[Opening Provided information section]

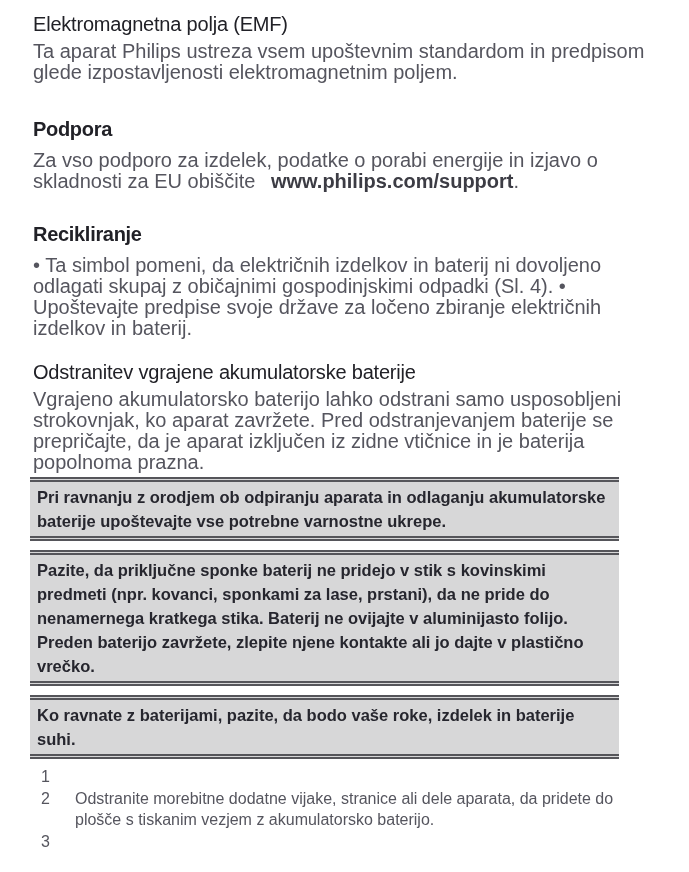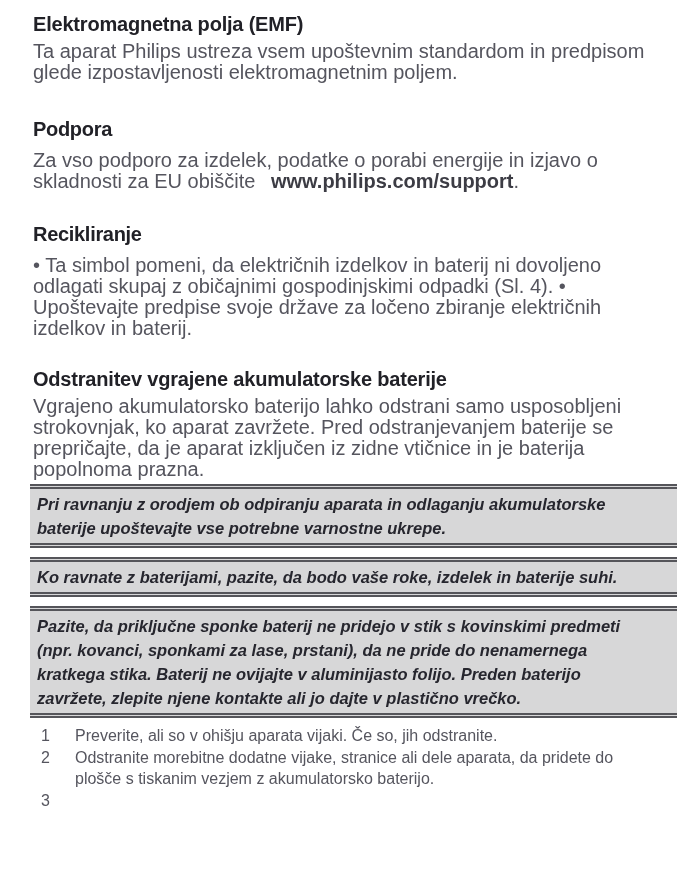--- a/index.html
+++ b/index.html
@@ -22,49 +22,48 @@
     font-size: 20px;
     line-height: 32px;
     font-weight: 700;
     color: #212127;
     letter-spacing: -0.3px;
   }
   
   .h-small {
     font-size: 20px;
     line-height: 24px;
-    font-weight: 700;
+    font-weight: 400;
     color: #212127;
     letter-spacing: -0.2px;
   }
   .body-text {
     font-size: 20px;
     line-height: 21px;
     color: #55555e;
     margin-top: 5px;
     max-width: 626px;
   }
   .body-text .bold-url {
     font-weight: 700;
     color: #3c3c44;
     margin-left: 10px;
   }
   .mb-podpora   { margin-bottom: 30px; }
   .mb-recik     { margin-bottom: 26px; }
-  .mb-odstr     { margin-bottom: 28px; }
+  .mb-odstr     { margin-bottom: 21px; }
   .mb-box       { margin-bottom: 4px; }
   
   .warning-box {
-    width: 647px;
+    width: 589px;
     margin-left: -3px;
     background: #d7d7d8;
     border-top: 5px double #55555a;
     border-bottom: 5px double #55555a;
     padding: 3px 8px 3px 7px;
-    font-style: italic;
   }
   .warning-box + .warning-box { margin-top: 9px; }
   .warning-box p {
     font-size: 16.5px;
     line-height: 24px;
     font-weight: 700;
     color: #26262e;
     max-width: 600px;
   }
   .box3 { margin-top: 9px; }
@@ -107,32 +106,31 @@
   <h1 class="h-large">Recikliranje</h1>
   <p class="body-text mb-odstr">• Ta simbol pomeni, da električnih izdelkov in baterij ni dovoljeno odlagati skupaj z običajnimi gospodinjskimi odpadki (Sl. 4). • Upoštevajte predpise svoje države za ločeno zbiranje električnih izdelkov in baterij.</p>
 
   <h2 class="h-small">Odstranitev vgrajene akumulatorske baterije</h2>
   <p class="body-text mb-box">Vgrajeno akumulatorsko baterijo lahko odstrani samo usposobljeni strokovnjak, ko aparat zavržete. Pred odstranjevanjem baterije se prepričajte, da je aparat izključen iz zidne vtičnice in je baterija popolnoma prazna.</p>
 
   <div class="warning-box">
     <p>Pri ravnanju z orodjem ob odpiranju aparata in odlaganju akumulatorske baterije upoštevajte vse potrebne varnostne ukrepe.</p>
   </div>
 
+  <div class="warning-box box3">
+    <p>Pazite, da priključne sponke baterij ne pridejo v stik s kovinskimi predmeti (npr. kovanci, sponkami za lase, prstani), da ne pride do nenamernega kratkega stika. Baterij ne ovijajte v aluminijasto folijo. Preden baterijo zavržete, zlepite njene kontakte ali jo dajte v plastično vrečko.</p>
+  </div>
+
   <div class="warning-box">
     <p>Ko ravnate z baterijami, pazite, da bodo vaše roke, izdelek in baterije suhi.</p>
-  </div>
-
-  <div class="warning-box box3">
-    <p>Pazite, da priključne sponke baterij ne pridejo v stik s kovinskimi predmeti (npr. kovanci, sponkami za lase, prstani), da ne pride do nenamernega kratkega stika. Baterij ne ovijajte v aluminijasto folijo. Preden baterijo zavržete, zlepite njene kontakte ali jo dajte v plastično vrečko.</p>
   </div>
 
   <ol class="steps">
     <li class="step-row">
       <span class="step-num">1</span>
-      <span class="step-text">Preverite, ali so v ohišju aparata vijaki. Če so, jih odstranite.</span>
     </li>
     <li class="step-row">
       <span class="step-num">2</span>
       <span class="step-text">Odstranite morebitne dodatne vijake, stranice ali dele aparata, da pridete do plošče s tiskanim vezjem z akumulatorsko baterijo.</span>
     </li>
     <li class="step-row">
       <span class="step-num">3</span>
     </li>
   </ol>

[Closing Provided information section]

→ **Problem details**
The task calls for every line of the data to be returned exactly, without pictures.

→ **Exercise output**
--- a/index.html
+++ b/index.html
@@ -22,49 +22,48 @@
     font-size: 20px;
     line-height: 32px;
     font-weight: 700;
     color: #212127;
     letter-spacing: -0.3px;
   }
   
   .h-small {
     font-size: 20px;
     line-height: 24px;
-    font-weight: 700;
+    font-weight: 400;
     color: #212127;
     letter-spacing: -0.2px;
   }
   .body-text {
     font-size: 20px;
     line-height: 21px;
     color: #55555e;
     margin-top: 5px;
     max-width: 626px;
   }
   .body-text .bold-url {
     font-weight: 700;
     color: #3c3c44;
     margin-left: 10px;
   }
   .mb-podpora   { margin-bottom: 30px; }
   .mb-recik     { margin-bottom: 26px; }
-  .mb-odstr     { margin-bottom: 28px; }
+  .mb-odstr     { margin-bottom: 21px; }
   .mb-box       { margin-bottom: 4px; }
   
   .warning-box {
-    width: 647px;
+    width: 589px;
     margin-left: -3px;
     background: #d7d7d8;
     border-top: 5px double #55555a;
     border-bottom: 5px double #55555a;
     padding: 3px 8px 3px 7px;
-    font-style: italic;
   }
   .warning-box + .warning-box { margin-top: 9px; }
   .warning-box p {
     font-size: 16.5px;
     line-height: 24px;
     font-weight: 700;
     color: #26262e;
     max-width: 600px;
   }
   .box3 { margin-top: 9px; }
@@ -107,32 +106,31 @@
   <h1 class="h-large">Recikliranje</h1>
   <p class="body-text mb-odstr">• Ta simbol pomeni, da električnih izdelkov in baterij ni dovoljeno odlagati skupaj z običajnimi gospodinjskimi odpadki (Sl. 4). • Upoštevajte predpise svoje države za ločeno zbiranje električnih izdelkov in baterij.</p>
 
   <h2 class="h-small">Odstranitev vgrajene akumulatorske baterije</h2>
   <p class="body-text mb-box">Vgrajeno akumulatorsko baterijo lahko odstrani samo usposobljeni strokovnjak, ko aparat zavržete. Pred odstranjevanjem baterije se prepričajte, da je aparat izključen iz zidne vtičnice in je baterija popolnoma prazna.</p>
 
   <div class="warning-box">
     <p>Pri ravnanju z orodjem ob odpiranju aparata in odlaganju akumulatorske baterije upoštevajte vse potrebne varnostne ukrepe.</p>
   </div>
 
+  <div class="warning-box box3">
+    <p>Pazite, da priključne sponke baterij ne pridejo v stik s kovinskimi predmeti (npr. kovanci, sponkami za lase, prstani), da ne pride do nenamernega kratkega stika. Baterij ne ovijajte v aluminijasto folijo. Preden baterijo zavržete, zlepite njene kontakte ali jo dajte v plastično vrečko.</p>
+  </div>
+
   <div class="warning-box">
     <p>Ko ravnate z baterijami, pazite, da bodo vaše roke, izdelek in baterije suhi.</p>
-  </div>
-
-  <div class="warning-box box3">
-    <p>Pazite, da priključne sponke baterij ne pridejo v stik s kovinskimi predmeti (npr. kovanci, sponkami za lase, prstani), da ne pride do nenamernega kratkega stika. Baterij ne ovijajte v aluminijasto folijo. Preden baterijo zavržete, zlepite njene kontakte ali jo dajte v plastično vrečko.</p>
   </div>
 
   <ol class="steps">
     <li class="step-row">
       <span class="step-num">1</span>
-      <span class="step-text">Preverite, ali so v ohišju aparata vijaki. Če so, jih odstranite.</span>
     </li>
     <li class="step-row">
       <span class="step-num">2</span>
       <span class="step-text">Odstranite morebitne dodatne vijake, stranice ali dele aparata, da pridete do plošče s tiskanim vezjem z akumulatorsko baterijo.</span>
     </li>
     <li class="step-row">
       <span class="step-num">3</span>
     </li>
   </ol>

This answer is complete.